Goal of the exercise: Write the records out again without change. Leave the pictures behind.

Supplied records:
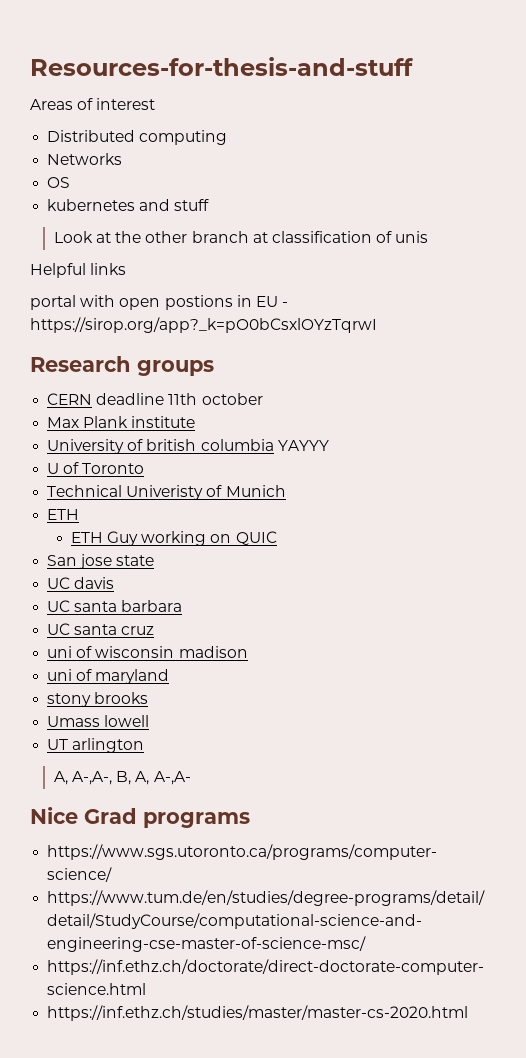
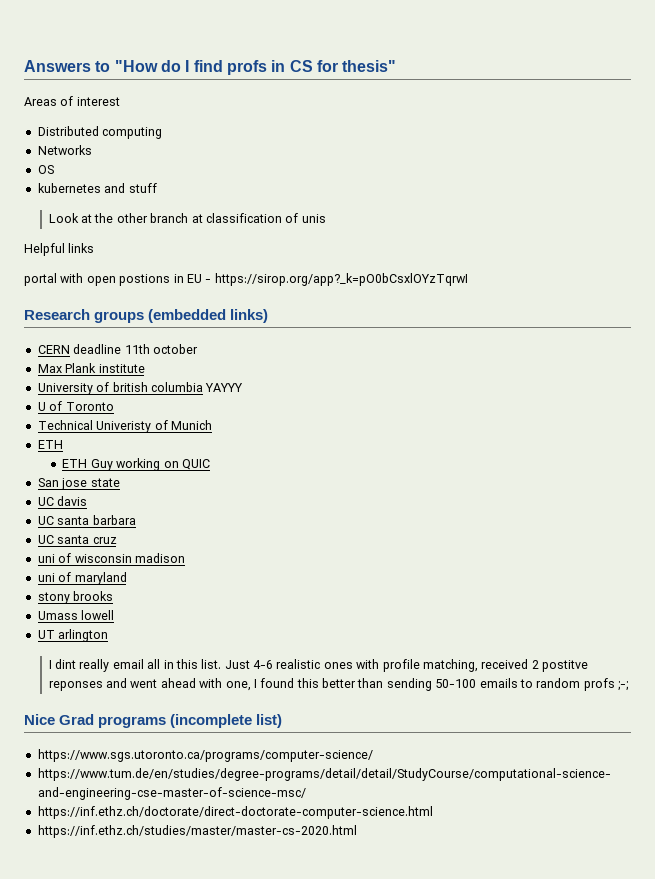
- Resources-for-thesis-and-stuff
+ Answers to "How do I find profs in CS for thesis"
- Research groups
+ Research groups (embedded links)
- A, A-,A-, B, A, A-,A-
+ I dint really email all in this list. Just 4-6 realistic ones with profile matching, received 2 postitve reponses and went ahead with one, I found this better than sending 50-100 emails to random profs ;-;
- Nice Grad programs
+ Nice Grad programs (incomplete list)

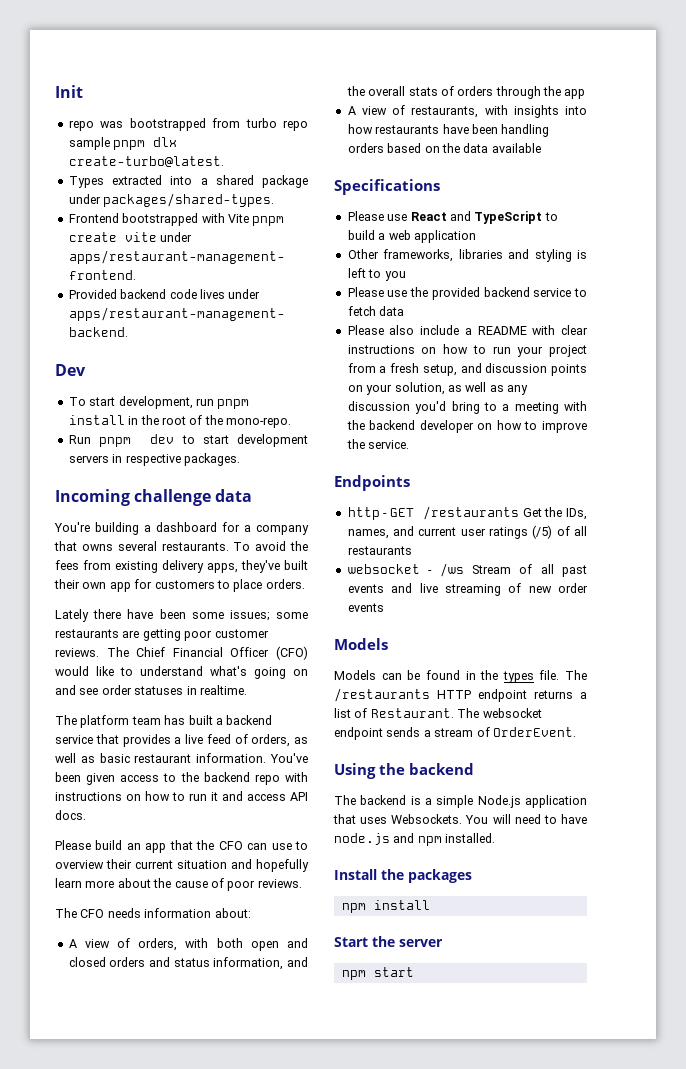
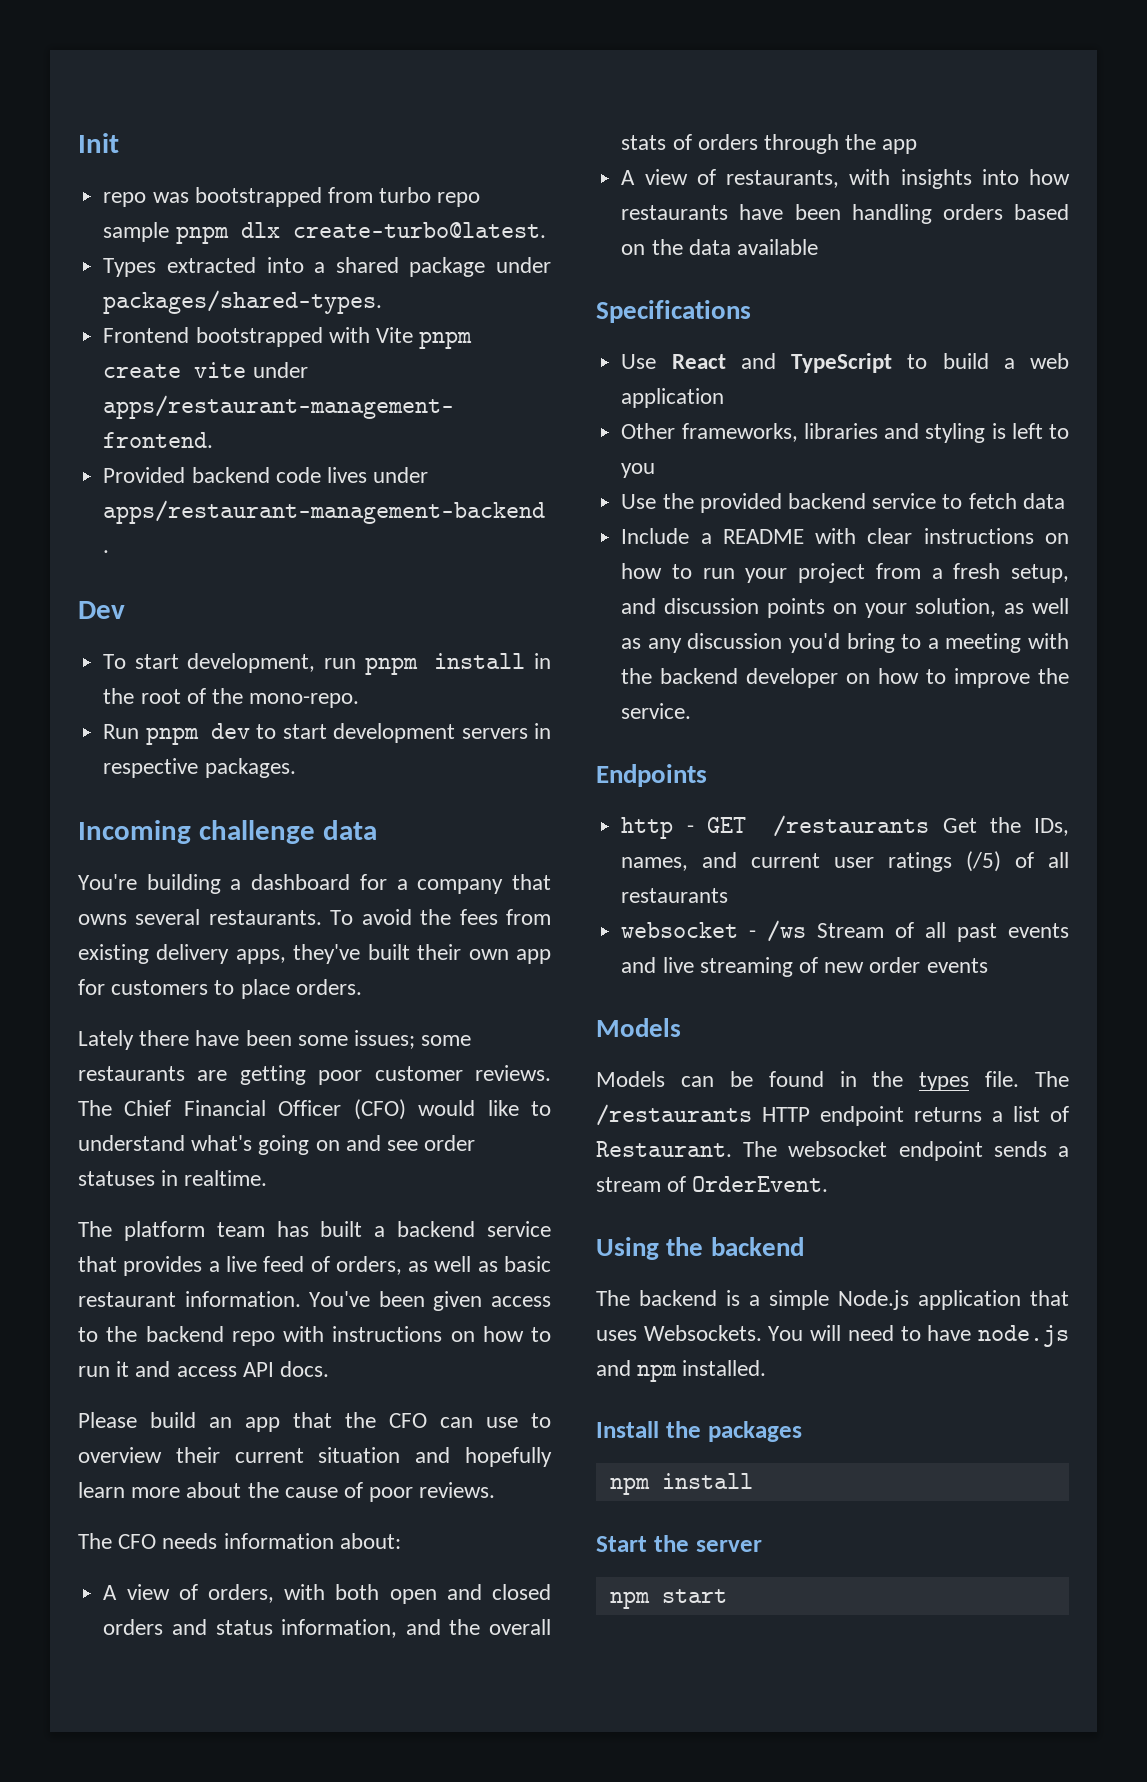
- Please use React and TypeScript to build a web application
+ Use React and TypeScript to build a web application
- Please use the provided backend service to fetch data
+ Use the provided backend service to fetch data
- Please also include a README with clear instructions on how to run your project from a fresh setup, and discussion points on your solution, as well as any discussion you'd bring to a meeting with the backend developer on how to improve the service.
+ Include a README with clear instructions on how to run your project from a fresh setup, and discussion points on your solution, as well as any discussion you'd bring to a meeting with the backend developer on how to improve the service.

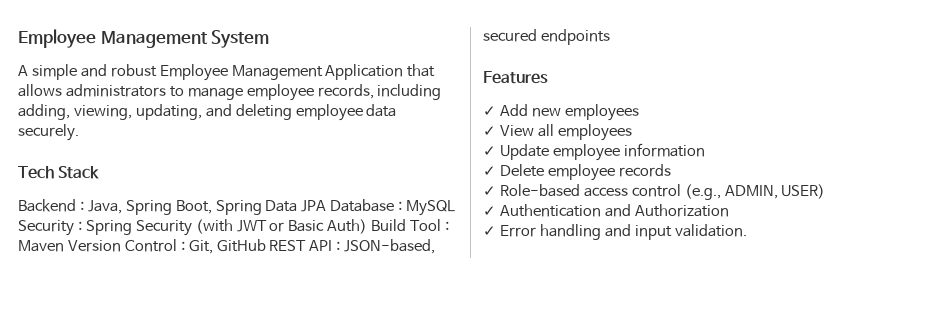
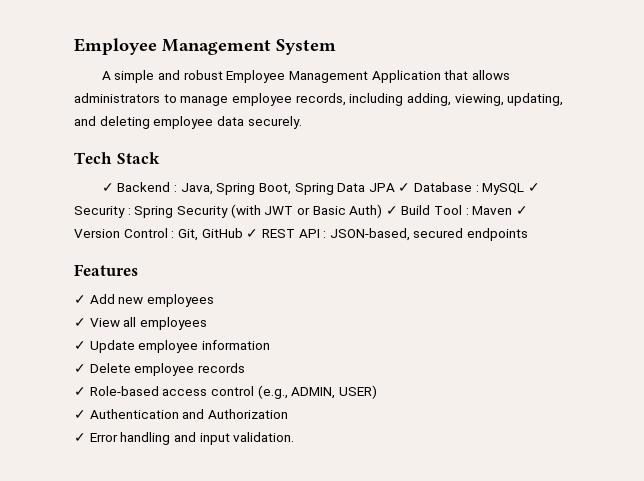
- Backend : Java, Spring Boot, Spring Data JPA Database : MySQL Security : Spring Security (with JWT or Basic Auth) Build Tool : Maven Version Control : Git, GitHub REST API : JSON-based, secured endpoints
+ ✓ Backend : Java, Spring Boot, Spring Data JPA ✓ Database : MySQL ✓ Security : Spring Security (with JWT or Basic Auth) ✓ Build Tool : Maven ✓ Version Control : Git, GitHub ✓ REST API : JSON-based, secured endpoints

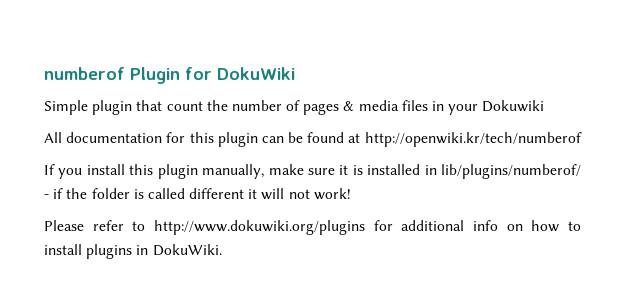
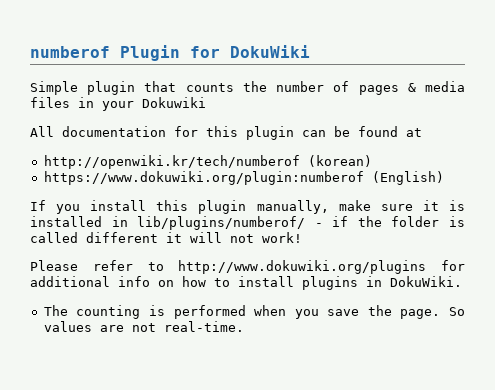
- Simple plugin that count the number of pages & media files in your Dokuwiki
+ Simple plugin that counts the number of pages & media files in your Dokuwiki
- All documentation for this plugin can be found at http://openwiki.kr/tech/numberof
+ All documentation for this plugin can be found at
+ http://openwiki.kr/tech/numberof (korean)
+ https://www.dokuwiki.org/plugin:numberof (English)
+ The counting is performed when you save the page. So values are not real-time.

Worked solution:
- Resources-for-thesis-and-stuff
+ Answers to "How do I find profs in CS for thesis"
- Research groups
+ Research groups (embedded links)
- A, A-,A-, B, A, A-,A-
+ I dint really email all in this list. Just 4-6 realistic ones with profile matching, received 2 postitve reponses and went ahead with one, I found this better than sending 50-100 emails to random profs ;-;
- Nice Grad programs
+ Nice Grad programs (incomplete list)

- Please use React and TypeScript to build a web application
+ Use React and TypeScript to build a web application
- Please use the provided backend service to fetch data
+ Use the provided backend service to fetch data
- Please also include a README with clear instructions on how to run your project from a fresh setup, and discussion points on your solution, as well as any discussion you'd bring to a meeting with the backend developer on how to improve the service.
+ Include a README with clear instructions on how to run your project from a fresh setup, and discussion points on your solution, as well as any discussion you'd bring to a meeting with the backend developer on how to improve the service.

- Backend : Java, Spring Boot, Spring Data JPA Database : MySQL Security : Spring Security (with JWT or Basic Auth) Build Tool : Maven Version Control : Git, GitHub REST API : JSON-based, secured endpoints
+ ✓ Backend : Java, Spring Boot, Spring Data JPA ✓ Database : MySQL ✓ Security : Spring Security (with JWT or Basic Auth) ✓ Build Tool : Maven ✓ Version Control : Git, GitHub ✓ REST API : JSON-based, secured endpoints

- Simple plugin that count the number of pages & media files in your Dokuwiki
+ Simple plugin that counts the number of pages & media files in your Dokuwiki
- All documentation for this plugin can be found at http://openwiki.kr/tech/numberof
+ All documentation for this plugin can be found at
+ http://openwiki.kr/tech/numberof (korean)
+ https://www.dokuwiki.org/plugin:numberof (English)
+ The counting is performed when you save the page. So values are not real-time.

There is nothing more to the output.